Directions —
Beneath this instruction is a listing. Transcribe from it only the stretch from the line with "- Step 8 Open" through the line with "Step 8: Open", both end lines included, exactly as written.

◇ ◇ ◇ ◇ ◇ ◇ ◇

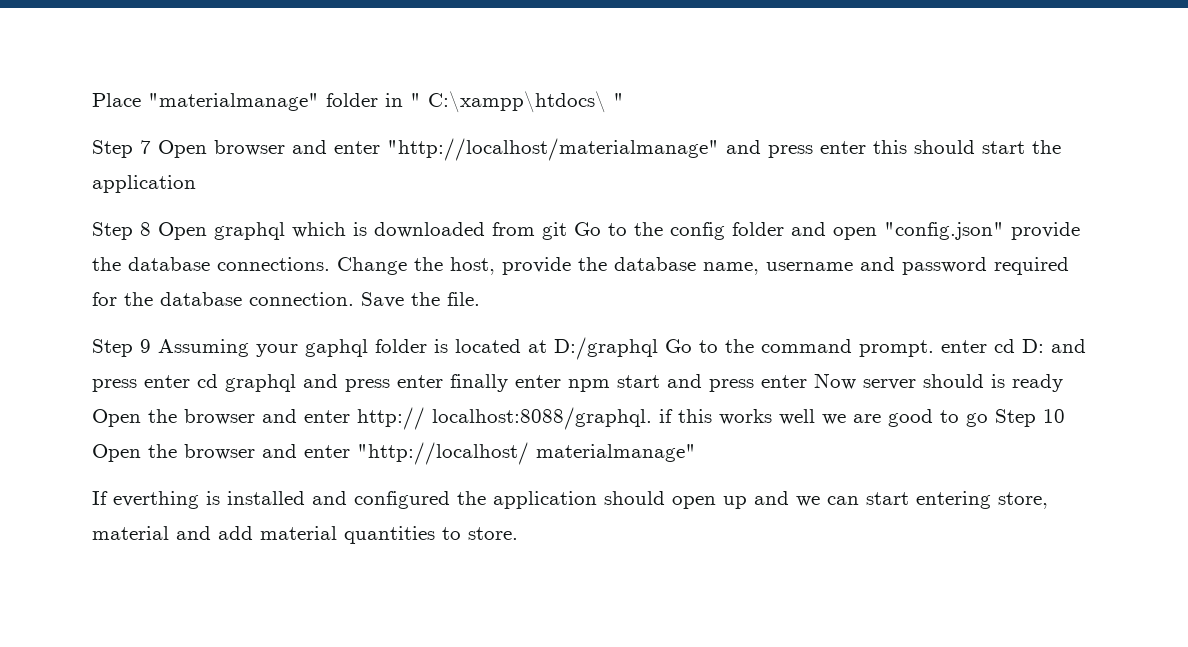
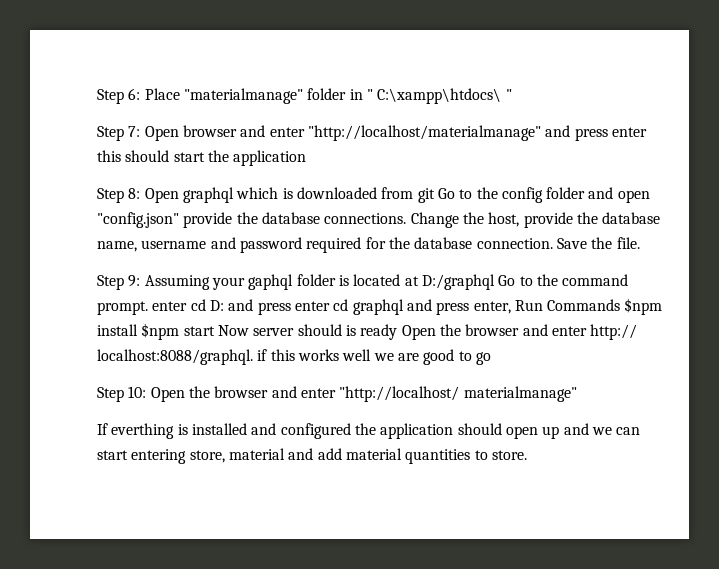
- Place "materialmanage" folder in " C:\xampp\htdocs\ "
+ Step 6: Place "materialmanage" folder in " C:\xampp\htdocs\ "
- Step 7 Open browser and enter "http://localhost/materialmanage" and press enter this should start the application
+ Step 7: Open browser and enter "http://localhost/materialmanage" and press enter this should start the application
- Step 8 Open graphql which is downloaded from git Go to the config folder and open "config.json" provide the database connections.
+ Step 8: Open graphql which is downloaded from git Go to the config folder and open "config.json" provide the database connections.
- Step 9 Assuming your gaphql folder is located at D:/graphql Go to the command prompt. enter cd D: and press enter cd graphql and press enter finally enter npm start and press enter Now server should is ready Open the browser and enter http:// localhost:8088/graphql. if this works well we are good to go Step 10 Open the browser and enter "http://localhost/ materialmanage"
+ Step 9: Assuming your gaphql folder is located at D:/graphql Go to the command prompt. enter cd D: and press enter cd graphql and press enter, Run Commands $npm install $npm start Now server should is ready Open the browser and enter http:// localhost:8088/graphql. if this works well we are good to go
+ Step 10: Open the browser and enter "http://localhost/ materialmanage"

◇ ◇ ◇ ◇ ◇ ◇ ◇

Answer section —
- Step 8 Open graphql which is downloaded from git Go to the config folder and open "config.json" provide the database connections.
+ Step 8: Open graphql which is downloaded from git Go to the config folder and open "config.json" provide the database connections.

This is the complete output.